Les juges majoritaires ont dit que la Loi sur l’arbitrage de l’Ontario s’appliquait dans cette affaire. Selon cette loi, une action en justice ne devrait pas aller de l’avant si les deux parties ont accepté de recourir à l’arbitrage, mais il y a des exceptions à cette règle. Une de ces exceptions est le cas où la convention d’arbitrage est nulle.

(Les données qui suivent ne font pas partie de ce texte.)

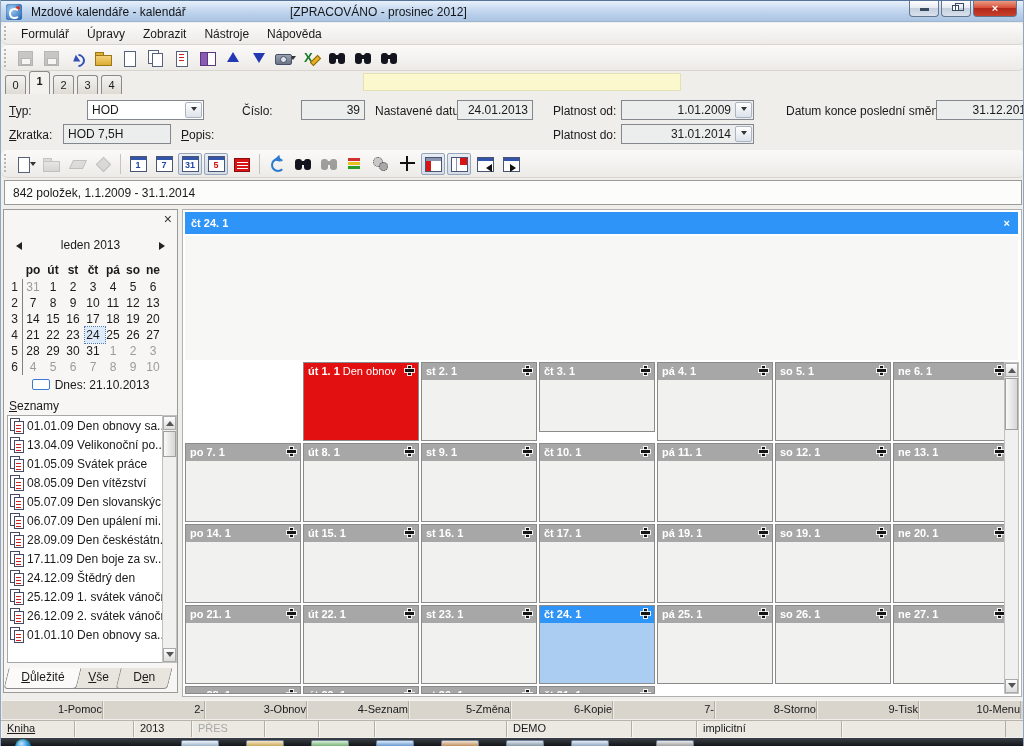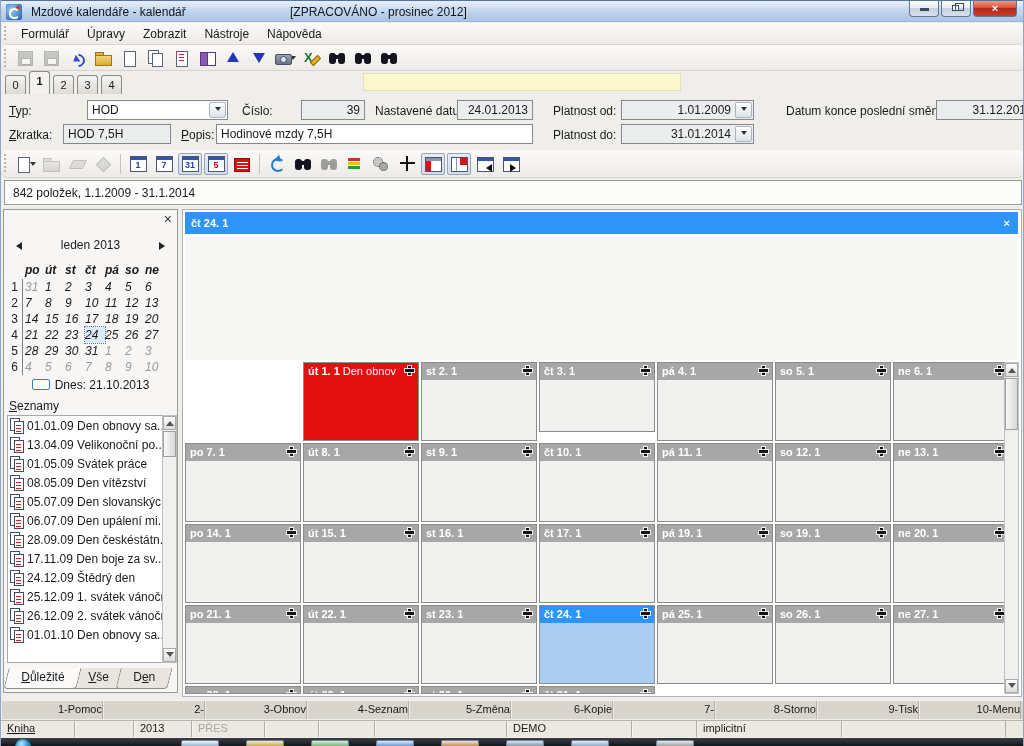--- a/index.html
+++ b/index.html
@@ -268,7 +268,7 @@
 
   <div id="formarea">
     <span class="flabel" style="left:8px;top:10px"><u>T</u>yp:</span>
-    <div class="ffield has-btn" style="left:86px;top:6px;width:141px">
+    <div class="ffield has-btn" style="left:86px;top:6px;width:117px">
       <span>HOD</span>
       <span class="combo-btn">
           <span class="drop"></span>

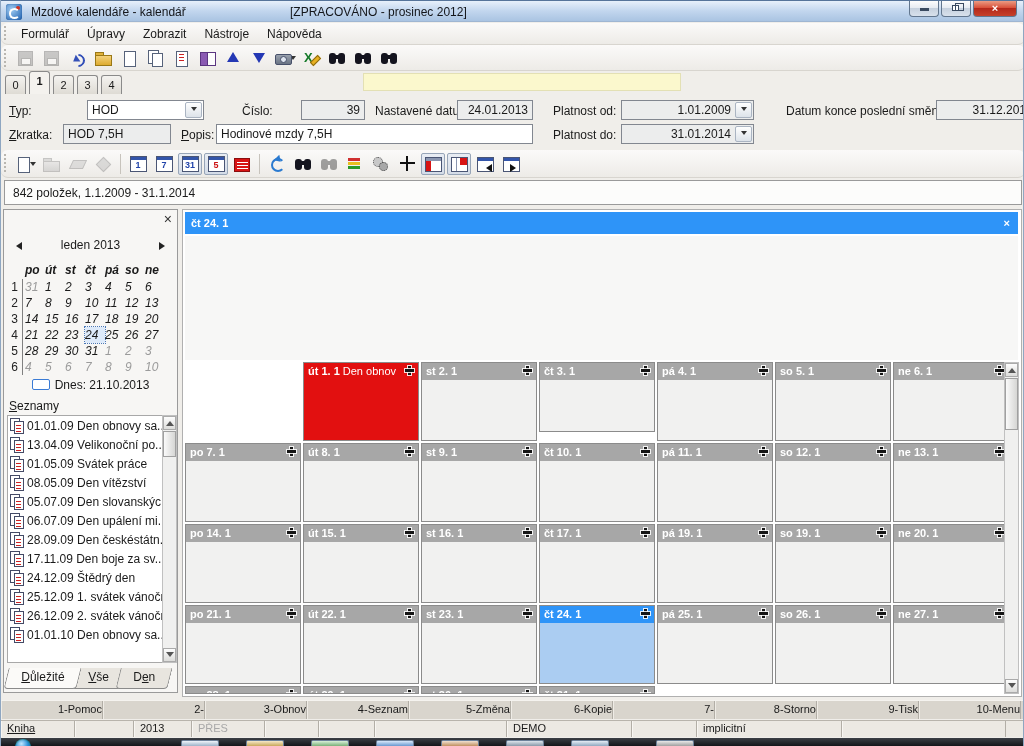--- a/index.html
+++ b/index.html
@@ -299,9 +299,6 @@
       <span>HOD 7,5H</span>
     </div>
     <span class="flabel" style="left:180px;top:34px"><u>P</u>opis:</span>
-    <div class="ffield" style="left:215px;top:30px;width:317px">
-      <span>Hodinové mzdy 7,5H</span>
-    </div>
     <span class="flabel" style="left:552px;top:34px">Platnost do:</span>
     <div class="ffield gray right has-btn" style="left:620px;top:30px;width:133px">
       <span>31.01.2014</span>

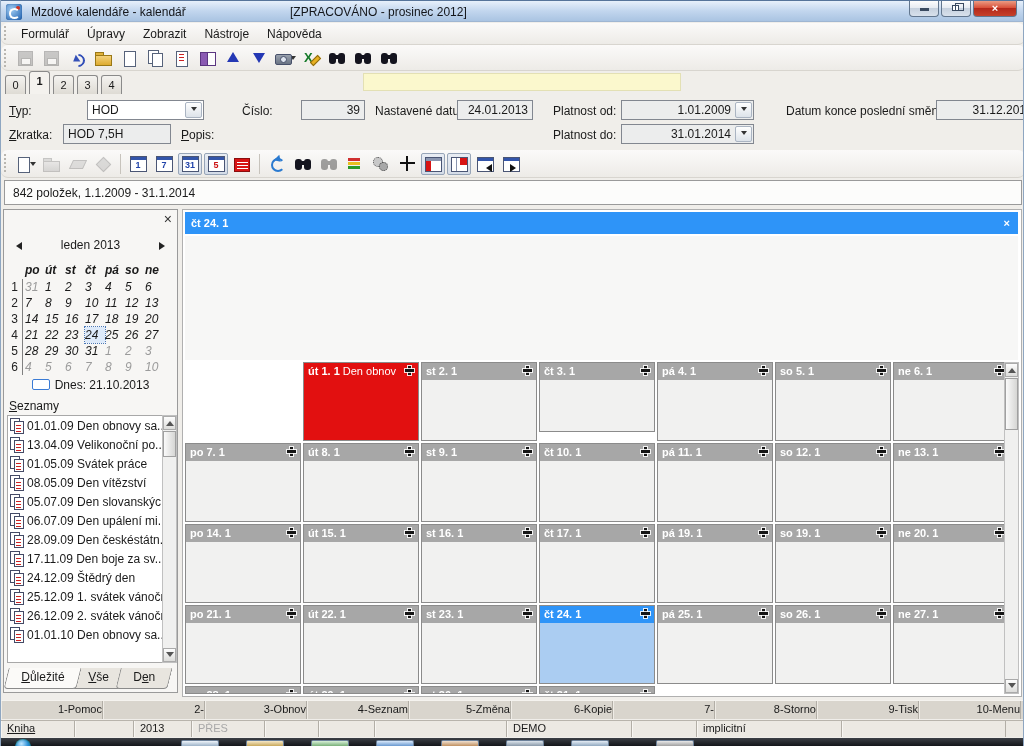--- a/index.html
+++ b/index.html
@@ -124,7 +124,7 @@
   #mc-weeks { position:absolute; top:69px; left:0; width:100%; }
   .mc-num { width:15px; text-align:right; padding-right:4px; border-right:1px solid #808080; margin-right:2px; color:#222; }
   #mc-weekdays .mc-num { border-right-color:transparent; }
-  .mc-day { width:20px; text-align:left; padding-right:4px; position:relative;font-style:italic; }
+  .mc-day { width:20px; text-align:center; padding-right:4px; position:relative; }
   .mc-day.muted { color:#9b9b9b; }
   .mc-day.sel { background:#ddeafa; outline:1px dotted #4a78b8; }
   #mc-today { position:absolute; top:168px; left:0; width:100%; text-align:center; }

Dans la présente affaire, les juges majoritaires ont affirmé que si la validité de la convention d’arbitrage était confirmée, cela aurait pour effet de priver M. Heller d’une voie de recours (c’est-à-dire d’un moyen de se faire indemniser d’un préjudice ou d’un acte répréhensible). Il n’y avait aucune possibilité que ce dernier puisse même faire entendre ses arguments sans devoir dépenser la plus grande partie de son revenu annuel et devoir probablement se rendre aux Pays-Bas. Il ne savait rien de tout cela lorsqu’il a accepté le contrat. Les juges majoritaires ont conclu que cela rendait la convention d’arbitrage inique et, par conséquent, nulle.
Les tribunaux se servent du concept de l’iniquité pour protéger les parties qui signent des contrats avec des parties qui sont en position de force par rapport à elles. Une partie qui n’a pas son mot à dire à l’égard du contrat ou qui ne comprend pas ce qu’elle signe possède un pouvoir de négociation plus faible. Les tribunaux peuvent annuler une entente si la partie en position de force obtient un avantage trop grand (même si ce n’était pas son intention).

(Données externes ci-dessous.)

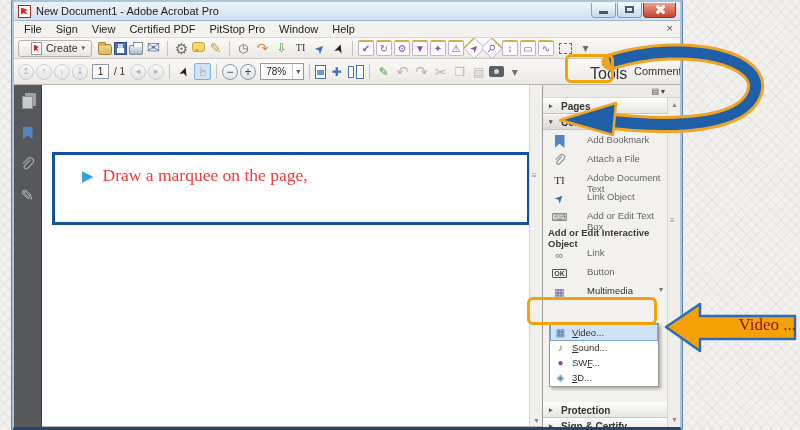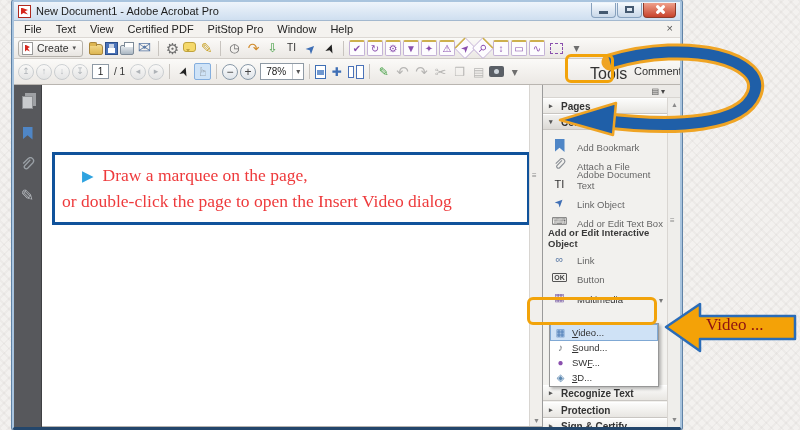--- a/index.html
+++ b/index.html
@@ -149,7 +149,7 @@
 
   <div class="menubar">
     <span class="mitem">File</span>
-    <span class="mitem">Text</span>
+    <span class="mitem">Sign</span>
     <span class="mitem">View</span>
     <span class="mitem">Certified PDF</span>
     <span class="mitem">PitStop Pro</span>

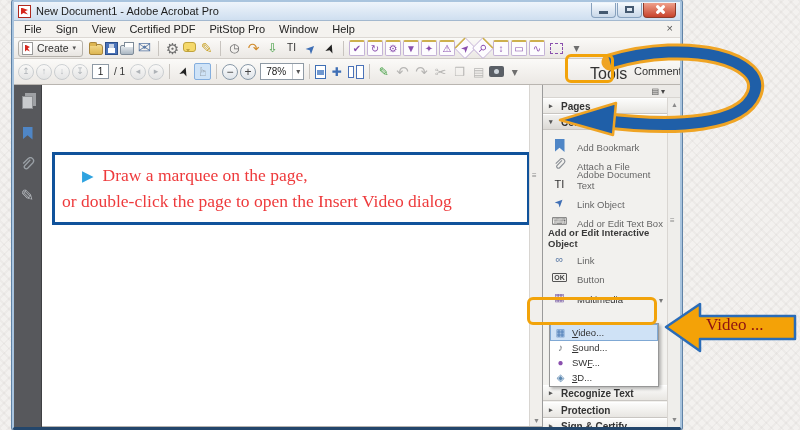--- a/index.html
+++ b/index.html
@@ -72,7 +72,7 @@
 .ic-camera::after{content:"";position:absolute;left:5px;top:3px;width:5px;height:5px;border-radius:50%;background:#cfd6dd}
 .ic-createpdf{width:11px;height:13px;background:#fff;border:1px solid #9a9a9a;position:relative;flex:0 0 auto}
 .ic-createpdf::after{content:"";position:absolute;inset:2px;background:#d6281e;clip-path:polygon(0 0,100% 35%,55% 55%,100% 100%,35% 78%,0 100%)}
-.createbtn{display:inline-flex;align-items:center;gap:4px;height:17px;padding:0 6px 0 3px;border:1px solid #b5b1ab;border-radius:3px;
+.createbtn{display:inline-flex;align-items:center;gap:4px;height:17px;padding:0 6px 0 12px;border:1px solid #b5b1ab;border-radius:3px;
   background:linear-gradient(#fdfcfb,#e8e5e1);font-size:10.5px;color:#333;margin-right:4px}
 .createbtn .ca{font-size:7px;color:#555}
 .rightgrp{margin-left:auto;display:flex;align-items:center}

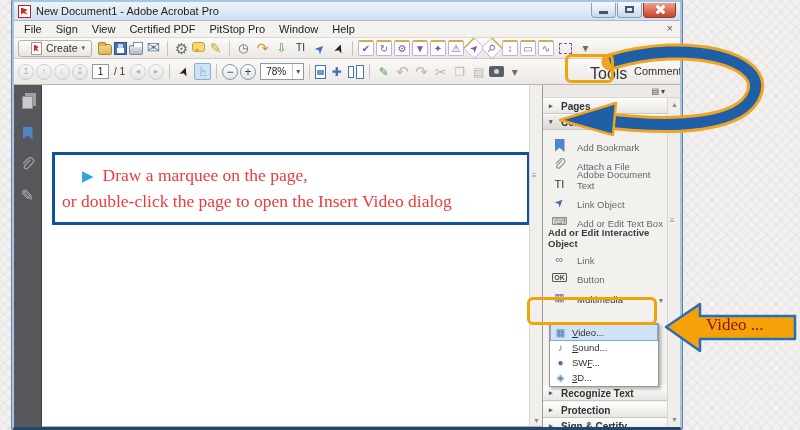--- a/index.html
+++ b/index.html
@@ -51,7 +51,7 @@
 .circ2{width:16px;height:16px;border-radius:50%;border:1px solid #8899a8;background:linear-gradient(#fdfdfd,#dfe4e9);
   font-size:12px;color:#444;display:inline-flex;align-items:center;justify-content:center}
 .sel{background:#cfe3f7;border:1px solid #84aede;border-radius:2px}
-.tx{font-size:10px;color:#333;font-family:Liberation Sans, sans-serif}
+.tx{font-size:10px;color:#333;font-family:Liberation Serif, serif}
 .pagebox{width:17px;height:15px;border:1px solid #8f9aa5;background:#fff;font-size:10px;text-align:center;line-height:13px;color:#222;margin-left:2px}
 .pagetotal{font-size:10px;color:#333;margin:0 3px}
 .zoombox{height:17px;border:1px solid #8f9aa5;background:#fff;font-size:10px;color:#222;display:flex;align-items:center;padding:0 0 0 5px;margin-left:2px}

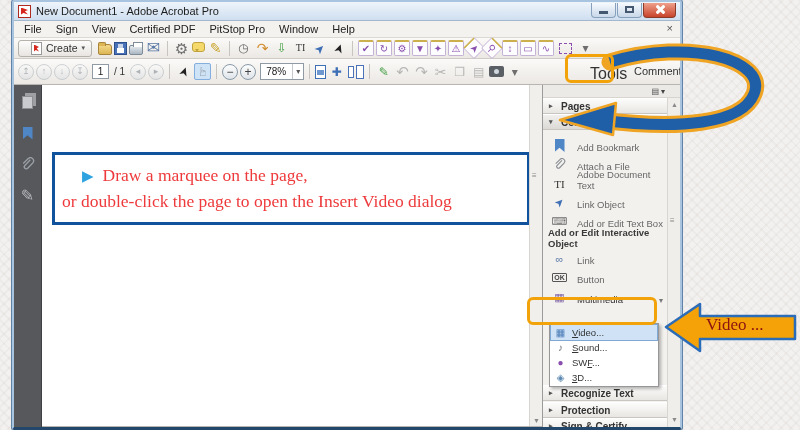--- a/index.html
+++ b/index.html
@@ -107,7 +107,7 @@
 .acc .ar{font-size:7px;color:#555;width:7px}
 .accB{position:absolute;left:0;width:125px}
 .pad4{height:4px}
-.pitem{height:19px;display:flex;align-items:flex-end;gap:10px;padding-left:9px;color:#666}
+.pitem{height:19px;display:flex;align-items:flex-start;gap:20px;padding-left:9px;color:#666}
 .picon{width:15px;height:15px;display:inline-flex;align-items:center;justify-content:center;font-size:11px;flex:0 0 auto}
 .psec{height:18px;display:flex;align-items:center;gap:4px;padding:0 4px 0 5px;font-weight:bold;color:#3a3a3a}
 .psec::after{content:"";flex:1;border-top:1px solid #b8b5b0}

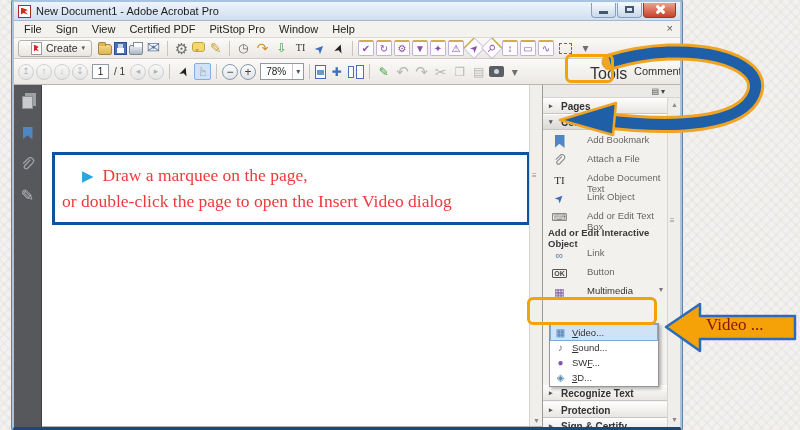--- a/index.html
+++ b/index.html
@@ -256,9 +256,6 @@
         <div class="l1">
           <span class="mk">▶</span><span>Draw a marquee on the page,</span>
         </div>
-        <div>
-          <span>or double-click the page to open the Insert Video dialog</span>
-        </div>
       </div>
       <div class="dscroll">
         <span class="grip">≡</span>

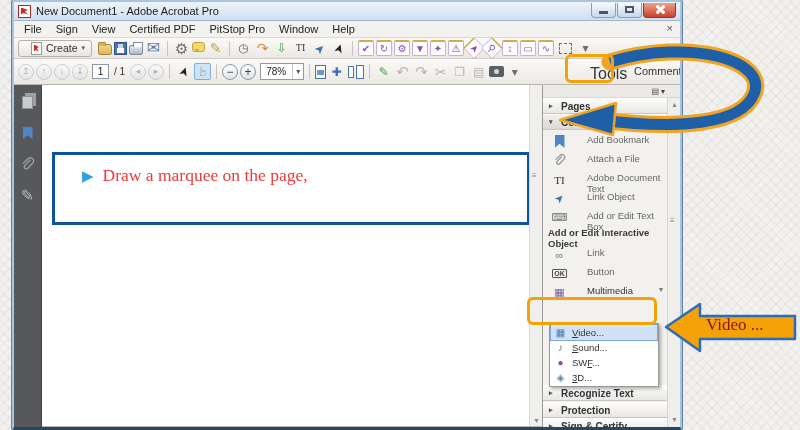--- a/index.html
+++ b/index.html
@@ -124,7 +124,7 @@
 #hl-mm{left:527px;top:297px;width:130px;height:28px}
 #swoosh{position:absolute;left:540px;top:34px;width:245px;height:112px;z-index:40;pointer-events:none}
 #callout{position:absolute;left:662px;top:301px;width:137px;height:54px;z-index:46}
-#callout .ctext{position:absolute;left:44px;top:14px;width:90px;text-align:left;font-family:"Liberation Serif",serif;font-size:17px;color:#8D1212}
+#callout .ctext{position:absolute;left:44px;top:14px;width:90px;text-align:right;font-family:"Liberation Serif",serif;font-size:17px;color:#8D1212}
 </style>
 </head>
 <body>

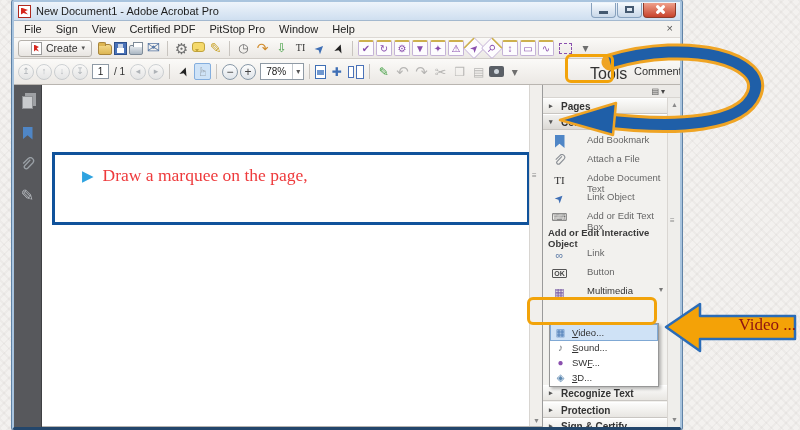--- a/index.html
+++ b/index.html
@@ -349,10 +349,6 @@
         </div>
       </div>
 
-      <div class="acc accB" style="top:300px">
-        <span class="ar">▸</span>
-        <span>Recognize Text</span>
-      </div>
       <div class="acc accB" style="top:317px">
         <span class="ar">▸</span>
         <span>Protection</span>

Ayant jugé que la clause d’arbitrage était nulle pour cause d’iniquité, les juges de la majorité n’avaient pas à décider si elle était également nulle parce qu’elle permettait d’éviter l’application de textes de loi obligatoires en matière d’emploi. M. Heller pouvait donc continuer son action en justice devant les tribunaux ontariens.
Les conventions d’arbitrage sont de plus en plus répandues dans de nombreux contrats. La Cour suprême a déjà examiné des lois ontariennes en matière d’arbitrage dans l’arrêt TELUS Communications Inc. c. Wellman.
La cause en bref est un document rédigé par le personnel des communications de la Cour suprême du Canada afin d’aider le public à mieux comprendre les décisions de la Cour. La cause en bref ne fait pas partie des motifs de jugement de la Cour et ne doit pas être utilisée lors de procédures judiciaires.